= REQUIRED WORK =
Of all the entries below, only the lines from the one with "[526,158,601,166] xxx.xxx.10.xxx ->" up to and including the one with "[209,314,228,328] ✓ -> (214, 229) none" are to be duplicated exactly.

= DATA =
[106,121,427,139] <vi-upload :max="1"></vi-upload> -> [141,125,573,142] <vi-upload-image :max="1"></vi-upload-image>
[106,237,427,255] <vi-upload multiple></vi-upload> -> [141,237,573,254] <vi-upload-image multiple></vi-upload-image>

==

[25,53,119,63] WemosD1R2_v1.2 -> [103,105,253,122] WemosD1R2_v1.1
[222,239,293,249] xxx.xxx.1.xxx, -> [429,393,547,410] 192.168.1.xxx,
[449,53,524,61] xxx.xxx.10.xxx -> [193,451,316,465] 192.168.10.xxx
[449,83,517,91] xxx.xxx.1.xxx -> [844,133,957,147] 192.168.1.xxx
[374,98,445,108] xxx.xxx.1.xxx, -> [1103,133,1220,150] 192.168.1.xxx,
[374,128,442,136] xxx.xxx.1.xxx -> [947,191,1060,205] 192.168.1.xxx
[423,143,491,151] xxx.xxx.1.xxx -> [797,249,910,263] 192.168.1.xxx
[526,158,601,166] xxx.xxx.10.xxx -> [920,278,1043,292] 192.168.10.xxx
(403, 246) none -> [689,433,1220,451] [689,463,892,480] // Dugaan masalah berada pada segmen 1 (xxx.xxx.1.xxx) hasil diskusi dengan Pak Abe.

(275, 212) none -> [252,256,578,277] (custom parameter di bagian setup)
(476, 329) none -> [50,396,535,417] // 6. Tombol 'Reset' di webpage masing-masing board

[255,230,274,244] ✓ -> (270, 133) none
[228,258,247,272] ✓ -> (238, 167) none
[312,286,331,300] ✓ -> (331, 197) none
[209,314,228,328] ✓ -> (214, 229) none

= ANSWER TO THE EXERCISE =
[526,158,601,166] xxx.xxx.10.xxx -> [920,278,1043,292] 192.168.10.xxx
(403, 246) none -> [689,433,1220,451] [689,463,892,480] // Dugaan masalah berada pada segmen 1 (xxx.xxx.1.xxx) hasil diskusi dengan Pak Abe.

(275, 212) none -> [252,256,578,277] (custom parameter di bagian setup)
(476, 329) none -> [50,396,535,417] // 6. Tombol 'Reset' di webpage masing-masing board

[255,230,274,244] ✓ -> (270, 133) none
[228,258,247,272] ✓ -> (238, 167) none
[312,286,331,300] ✓ -> (331, 197) none
[209,314,228,328] ✓ -> (214, 229) none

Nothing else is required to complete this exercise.